*The data*:
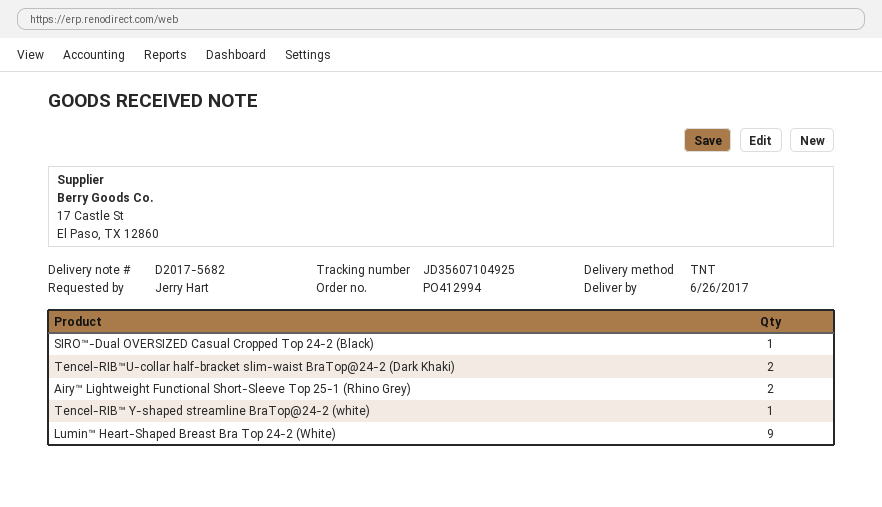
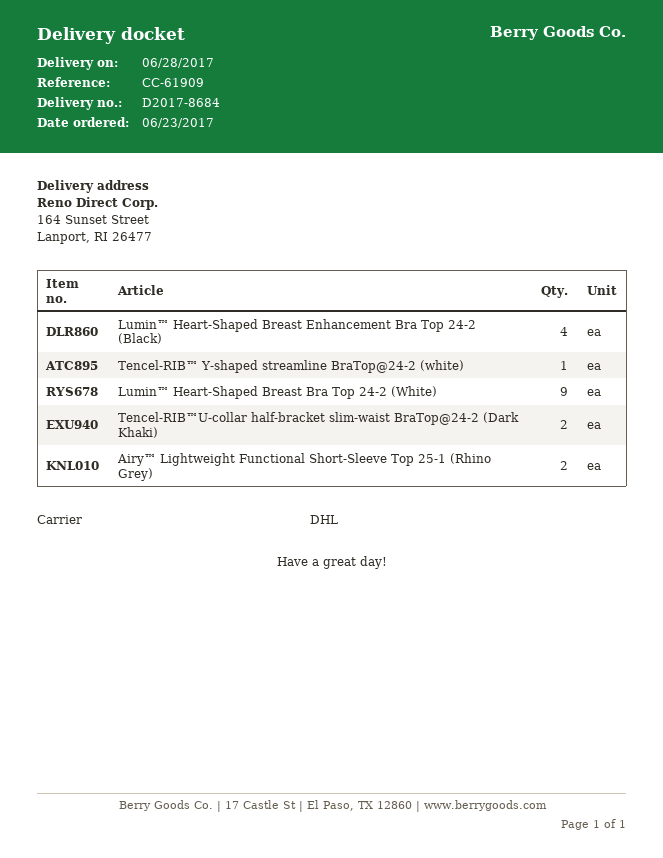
delivery note number: D2017-5682 -> D2017-8684
delivery date: 2017-06-26 -> 2017-06-28
shipping method: TNT -> DHL
SIRO™-Dual OVERSIZED Casual Cropped Top 24-2 (Black): 1 -> none
Lumin™ Heart-Shaped Breast Enhancement Bra Top 24-2 (Black): none -> 4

*Task statement*:
Please keep every line of the data the same when you reproduce it, and keep every picture out.

*Output of the exercise*:
delivery note number: D2017-5682 -> D2017-8684
delivery date: 2017-06-26 -> 2017-06-28
shipping method: TNT -> DHL
SIRO™-Dual OVERSIZED Casual Cropped Top 24-2 (Black): 1 -> none
Lumin™ Heart-Shaped Breast Enhancement Bra Top 24-2 (Black): none -> 4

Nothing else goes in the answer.